- Interactive map of Tintinhull
- Country: Australia
- State: New South Wales
- City: Tamworth
- LGA: Tamworth Regional Council;

Government
- • State electorate: Tamworth,;
- • Federal division: New England;

Population
- • Total: 433 (SAL 2021)
- Postcode: 2340

= Tintinhull, New South Wales =

Tintinhull is a tiny hamlet about 10 kilometres east of Tamworth, New South Wales, Australia. It is situated between Nemingha and Kootingal, and lies on the New England Highway. The locality is 466 km from Sydney, on the Main North Rail Line which opened in 1885 and closed in December 1971.

Tintinhull has no shop or petrol station, but it does have a primary school with about 50 students, a pottery, and a pyramid shaped observatory. The main rise is called Goat Hill.

Tintinhull is reported to have been settled by immigrants from the same named village in the county of Somerset, England. This also explains a link between the nearby town of Yeovil in England and Yeoval in NSW. The primary school in Tintinhull, England was visited by a Kootingal radio team back in circa late 1950s early 1960s and fostered many pen pal connections at the time.
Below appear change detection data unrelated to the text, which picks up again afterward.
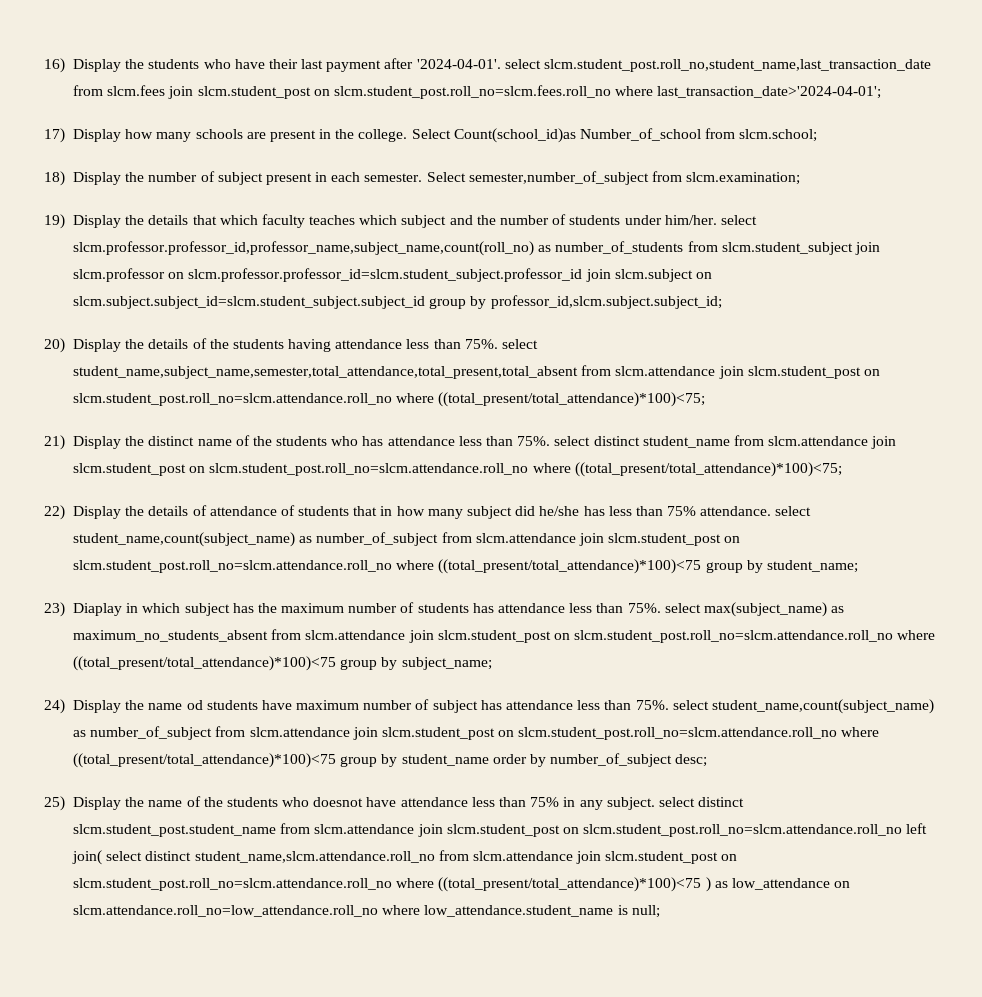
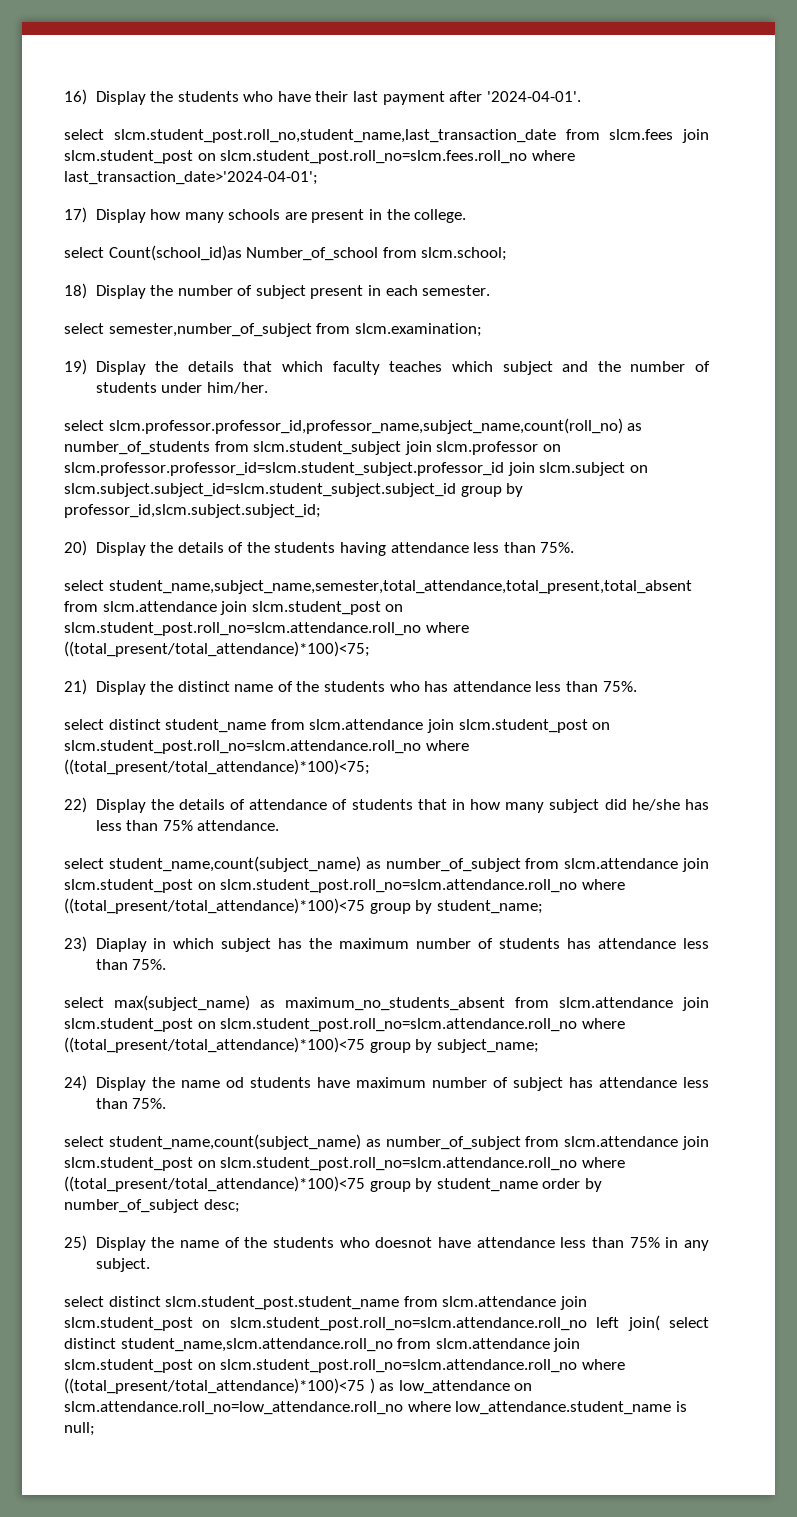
- 16) Display the students who have their last payment after '2024-04-01'. select slcm.student_post.roll_no,student_name,last_transaction_date from slcm.fees join slcm.student_post on slcm.student_post.roll_no=slcm.fees.roll_no where last_transaction_date>'2024-04-01';
+ 16) Display the students who have their last payment after '2024-04-01'.
+ select slcm.student_post.roll_no,student_name,last_transaction_date from slcm.fees join slcm.student_post on slcm.student_post.roll_no=slcm.fees.roll_no where last_transaction_date>'2024-04-01';
- 17) Display how many schools are present in the college. Select Count(school_id)as Number_of_school from slcm.school;
+ 17) Display how many schools are present in the college.
+ select Count(school_id)as Number_of_school from slcm.school;
- 18) Display the number of subject present in each semester. Select semester,number_of_subject from slcm.examination;
+ 18) Display the number of subject present in each semester.
+ select semester,number_of_subject from slcm.examination;
- 19) Display the details that which faculty teaches which subject and the number of students under him/her. select slcm.professor.professor_id,professor_name,subject_name,count(roll_no) as number_of_students from slcm.student_subject join slcm.professor on slcm.professor.professor_id=slcm.student_subject.professor_id join slcm.subject on slcm.subject.subject_id=slcm.student_subject.subject_id group by professor_id,slcm.subject.subject_id;
+ 19) Display the details that which faculty teaches which subject and the number of students under him/her.
+ select slcm.professor.professor_id,professor_name,subject_name,count(roll_no) as number_of_students from slcm.student_subject join slcm.professor on slcm.professor.professor_id=slcm.student_subject.professor_id join slcm.subject on slcm.subject.subject_id=slcm.student_subject.subject_id group by professor_id,slcm.subject.subject_id;
- 20) Display the details of the students having attendance less than 75%. select student_name,subject_name,semester,total_attendance,total_present,total_absent from slcm.attendance join slcm.student_post on slcm.student_post.roll_no=slcm.attendance.roll_no where ((total_present/total_attendance)*100)<75;
+ 20) Display the details of the students having attendance less than 75%.
+ select student_name,subject_name,semester,total_attendance,total_present,total_absent from slcm.attendance join slcm.student_post on slcm.student_post.roll_no=slcm.attendance.roll_no where ((total_present/total_attendance)*100)<75;
- 21) Display the distinct name of the students who has attendance less than 75%. select distinct student_name from slcm.attendance join slcm.student_post on slcm.student_post.roll_no=slcm.attendance.roll_no where ((total_present/total_attendance)*100)<75;
+ 21) Display the distinct name of the students who has attendance less than 75%.
+ select distinct student_name from slcm.attendance join slcm.student_post on slcm.student_post.roll_no=slcm.attendance.roll_no where ((total_present/total_attendance)*100)<75;
- 22) Display the details of attendance of students that in how many subject did he/she has less than 75% attendance. select student_name,count(subject_name) as number_of_subject from slcm.attendance join slcm.student_post on slcm.student_post.roll_no=slcm.attendance.roll_no where ((total_present/total_attendance)*100)<75 group by student_name;
+ 22) Display the details of attendance of students that in how many subject did he/she has less than 75% attendance.
+ select student_name,count(subject_name) as number_of_subject from slcm.attendance join slcm.student_post on slcm.student_post.roll_no=slcm.attendance.roll_no where ((total_present/total_attendance)*100)<75 group by student_name;
- 23) Diaplay in which subject has the maximum number of students has attendance less than 75%. select max(subject_name) as maximum_no_students_absent from slcm.attendance join slcm.student_post on slcm.student_post.roll_no=slcm.attendance.roll_no where ((total_present/total_attendance)*100)<75 group by subject_name;
+ 23) Diaplay in which subject has the maximum number of students has attendance less than 75%.
+ select max(subject_name) as maximum_no_students_absent from slcm.attendance join slcm.student_post on slcm.student_post.roll_no=slcm.attendance.roll_no where ((total_present/total_attendance)*100)<75 group by subject_name;
- 24) Display the name od students have maximum number of subject has attendance less than 75%. select student_name,count(subject_name) as number_of_subject from slcm.attendance join slcm.student_post on slcm.student_post.roll_no=slcm.attendance.roll_no where ((total_present/total_attendance)*100)<75 group by student_name order by number_of_subject desc;
+ 24) Display the name od students have maximum number of subject has attendance less than 75%.
+ select student_name,count(subject_name) as number_of_subject from slcm.attendance join slcm.student_post on slcm.student_post.roll_no=slcm.attendance.roll_no where ((total_present/total_attendance)*100)<75 group by student_name order by number_of_subject desc;
- 25) Display the name of the students who doesnot have attendance less than 75% in any subject. select distinct slcm.student_post.student_name from slcm.attendance join slcm.student_post on slcm.student_post.roll_no=slcm.attendance.roll_no left join( select distinct student_name,slcm.attendance.roll_no from slcm.attendance join slcm.student_post on slcm.student_post.roll_no=slcm.attendance.roll_no where ((total_present/total_attendance)*100)<75 ) as low_attendance on slcm.attendance.roll_no=low_attendance.roll_no where low_attendance.student_name is null;
+ 25) Display the name of the students who doesnot have attendance less than 75% in any subject.
+ select distinct slcm.student_post.student_name from slcm.attendance join slcm.student_post on slcm.student_post.roll_no=slcm.attendance.roll_no left join( select distinct student_name,slcm.attendance.roll_no from slcm.attendance join slcm.student_post on slcm.student_post.roll_no=slcm.attendance.roll_no where ((total_present/total_attendance)*100)<75 ) as low_attendance on slcm.attendance.roll_no=low_attendance.roll_no where low_attendance.student_name is null;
Having read the Tintinhull Public School centenary document (sourced Australian Public Library ISBN 09588902) it would appear that Tintinhull Farm was created by a Joseph Chaffey, who also founded Tintinhull School. A Joseph Chaffey also appears in a book titled "Tingal Tales" Our Heritage written by Owen Gaylard from Tintinhull village, Somerset England. In the book it states that Joseph Chaffey was associated with The Old Bakery in Queen Street.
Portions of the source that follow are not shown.